By far the lion share of the book (about 276 pages) is made up of very deep, personal and sometimes disturbing confessions. People who have done things they are very ashamed of, or ashamed of things they hadn't done at all. Others who share how they've been abused by a loved one, feel ugly inside because of their outward appearance, or just can't find the courage to confront someone or something troubling them or a loved one. A few made me wonder if this person is stable enough be out in public, and hoping that it wasn't one of my neighbors who sent the postcard in. But then again I was surprised by the number of postcards expressing thoughts and feelings that I myself had on a number of occasions.

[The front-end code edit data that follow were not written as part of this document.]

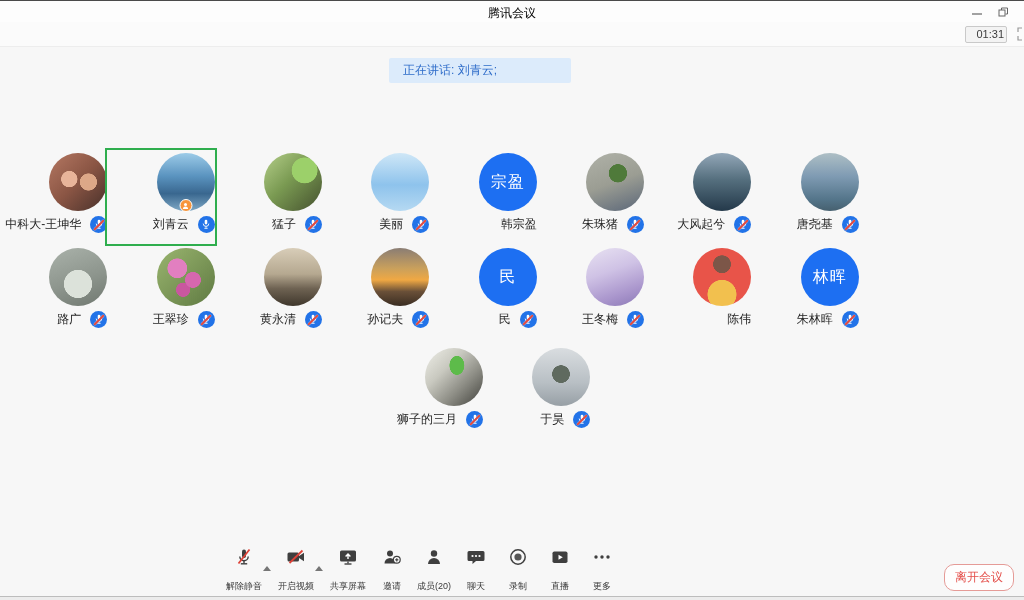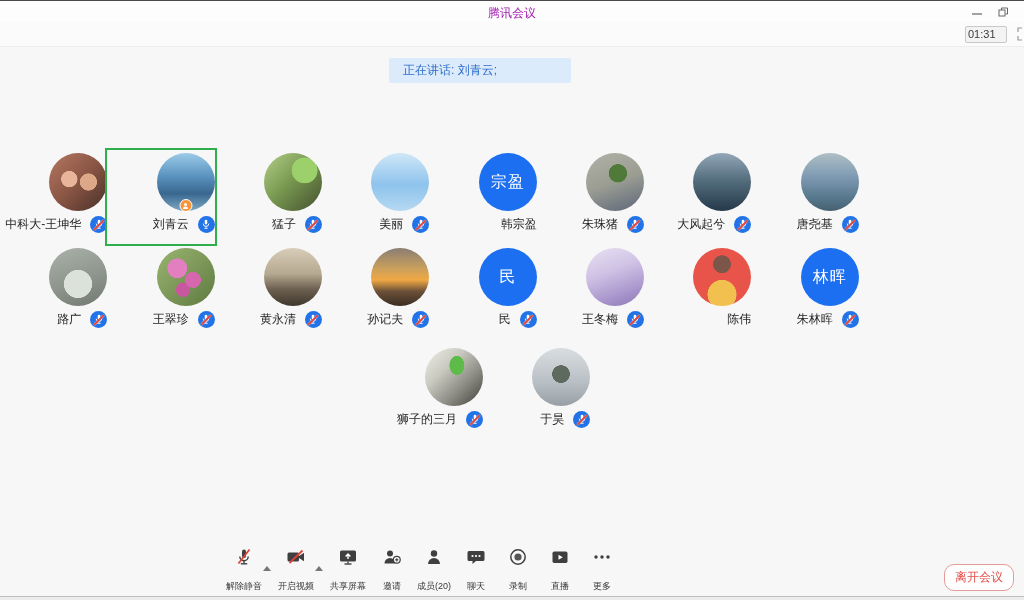--- a/index.html
+++ b/index.html
@@ -2,28 +2,28 @@
 <html><head>
 <meta charset="utf-8">
 <style>
   html,body{margin:0;padding:0}
   body{width:1024px;height:600px;position:relative;overflow:hidden;
        background:#f7f7f7;font-family:"Liberation Sans","DejaVu Sans",sans-serif;color:#333}
 
   
   .titlebar{position:absolute;top:0;left:0;right:0;height:21px;background:#fdfdfd;
             border-top:1px solid #4a4a4a;border-bottom:1px solid #e4e4e4}
-  .wtitle{position:absolute;left:50%;transform:translateX(-50%);top:4px;font-size:12px;color:#a21caf}
+  .wtitle{position:absolute;left:50%;transform:translateX(-50%);top:4px;font-size:12px;color:#000000}
   .win-btn{position:absolute;top:4px;width:18px;height:14px;display:flex;align-items:center;justify-content:center;cursor:default}
   .win-min{right:38px}
   .win-restore{right:12px}
 
   
   .subbar{position:absolute;top:22px;left:0;right:0;height:24px;background:#fbfbfb;border-bottom:1px solid #ededed}
-  .timer{position:absolute;right:17px;top:4px;min-width:36px;height:15px;line-height:15px;text-align:left;
+  .timer{position:absolute;right:17px;top:4px;min-width:36px;height:15px;line-height:15px;text-align:right;
          font-size:11px;color:#3c3c3c;background:#f3f3f3;border:1px solid #c9c9c9;border-radius:2px;padding:0 2px}
   .fsicon{position:absolute;right:-7px;top:5px}
 
   
   .banner{position:absolute;top:58px;left:389px;width:182px;height:25px;line-height:25px;
           box-sizing:border-box;padding-left:14px;background:#dcebfb;color:#2e6cc9;font-size:12px;border-radius:2px}
 
   
   .row{position:absolute;left:0;width:966px;display:flex}
   .row1{top:150px}.row2{top:245px}.row3{top:345px;justify-content:center}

In the end, this collection of postcards, viewed in the entirety, covers a wide range of human emotions, thoughts, feelings and expressions. The interesting thing to me is how different the postcards are while expressing similar themes. When you think of the many different walks of life that are represented-different races, religions, cultures.... the fact that these very different people in very different ways express common themes in their own personal way is pretty interesting. It shows no matter how different people are, we're all still human. And the basic primal feelings of fear, happiness, sadness , disappointment, etc. are felt by us all, and make us question ourselves.
Now this book doesn't have a storyline or subplots or interesting, well defined characters. It's not a novel or a group of short stories. It's a book filled with postcards. It's raw. It's sometimes hard to read. It has some weird stuff in it because some weird people sent in their weird secrets. But it's real and covers a spectrum of real emotions in a variety of ways. And if you're into sociology and psychology and probing the human condition on a gritty, unadulterated level, you should check the book out and the PostSecret blog. Hey if there's something you need to get off you're chest send Frank your own postcard.